**What is required:**
Among the entries below, count the lines that contain the word "kilometres". Respond with the count only.

BEGIN Supplied data

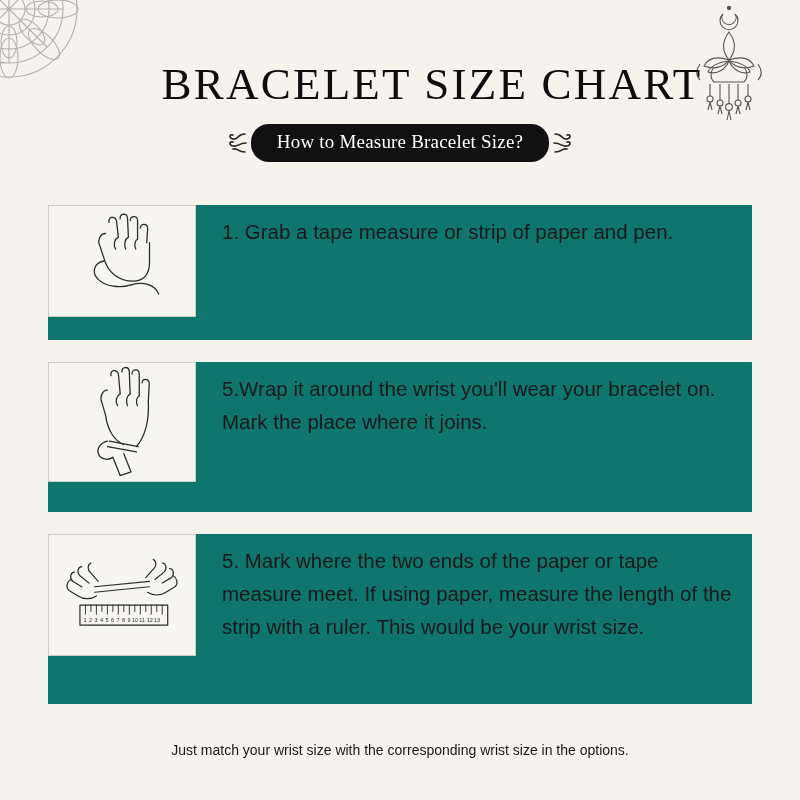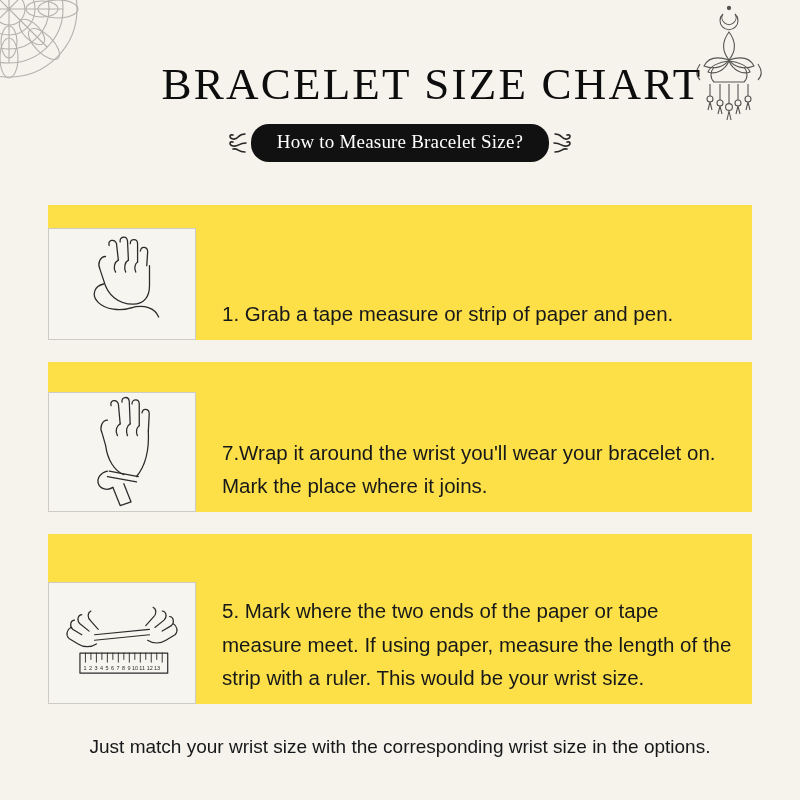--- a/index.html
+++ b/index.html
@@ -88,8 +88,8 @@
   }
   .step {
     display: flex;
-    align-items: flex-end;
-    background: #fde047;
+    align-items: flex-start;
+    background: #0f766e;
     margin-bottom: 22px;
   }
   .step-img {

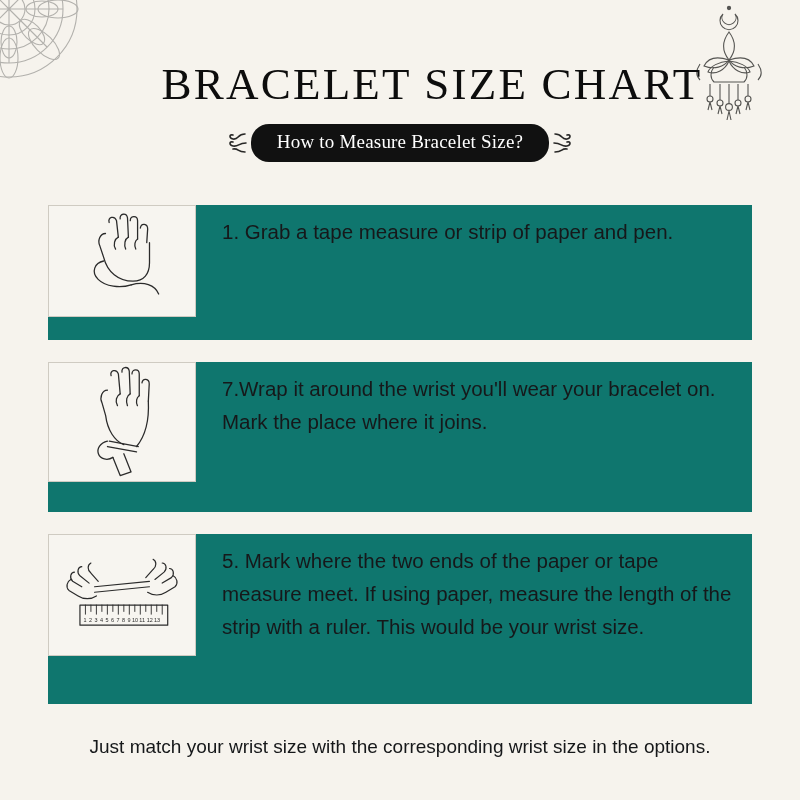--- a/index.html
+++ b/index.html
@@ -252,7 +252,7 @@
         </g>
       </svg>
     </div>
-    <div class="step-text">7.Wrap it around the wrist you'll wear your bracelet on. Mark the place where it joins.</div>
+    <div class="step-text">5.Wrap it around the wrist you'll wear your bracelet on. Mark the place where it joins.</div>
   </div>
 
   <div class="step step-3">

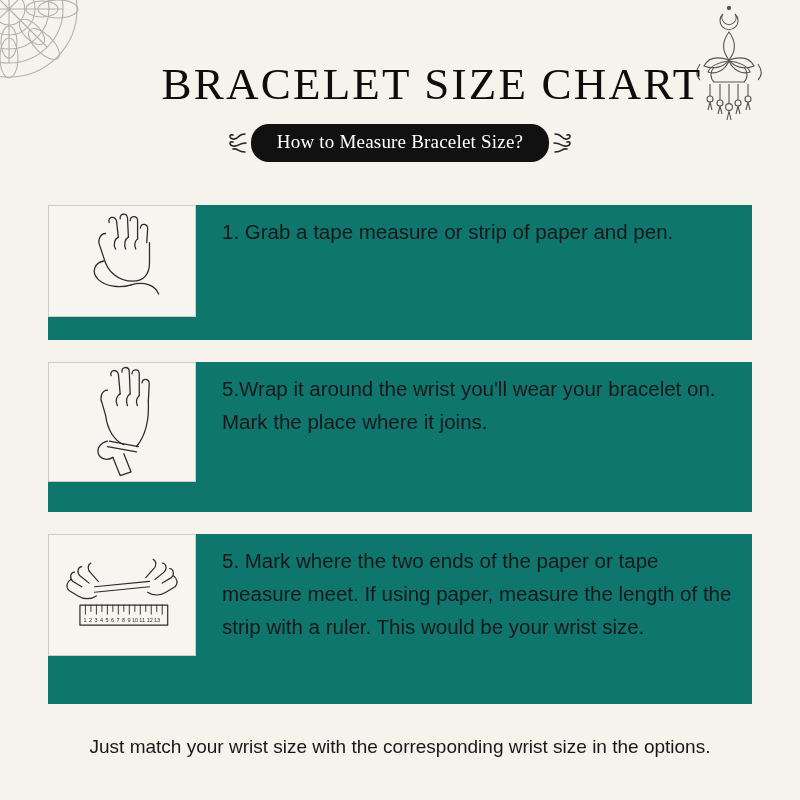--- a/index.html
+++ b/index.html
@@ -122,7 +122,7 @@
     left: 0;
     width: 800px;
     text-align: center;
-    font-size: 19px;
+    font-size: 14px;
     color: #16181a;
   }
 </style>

END Supplied data
BEGIN Supplied data

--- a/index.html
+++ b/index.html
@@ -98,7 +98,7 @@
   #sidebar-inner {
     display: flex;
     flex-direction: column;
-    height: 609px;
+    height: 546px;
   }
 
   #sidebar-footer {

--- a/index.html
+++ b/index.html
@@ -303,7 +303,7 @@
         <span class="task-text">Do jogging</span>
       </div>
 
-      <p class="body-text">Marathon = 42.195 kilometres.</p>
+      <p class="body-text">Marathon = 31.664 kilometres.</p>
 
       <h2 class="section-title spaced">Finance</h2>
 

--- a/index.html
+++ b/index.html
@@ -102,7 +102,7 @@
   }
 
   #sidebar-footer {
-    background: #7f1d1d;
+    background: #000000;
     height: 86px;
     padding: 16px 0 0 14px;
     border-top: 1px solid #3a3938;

END Supplied data

**Solution to the exercise:**
2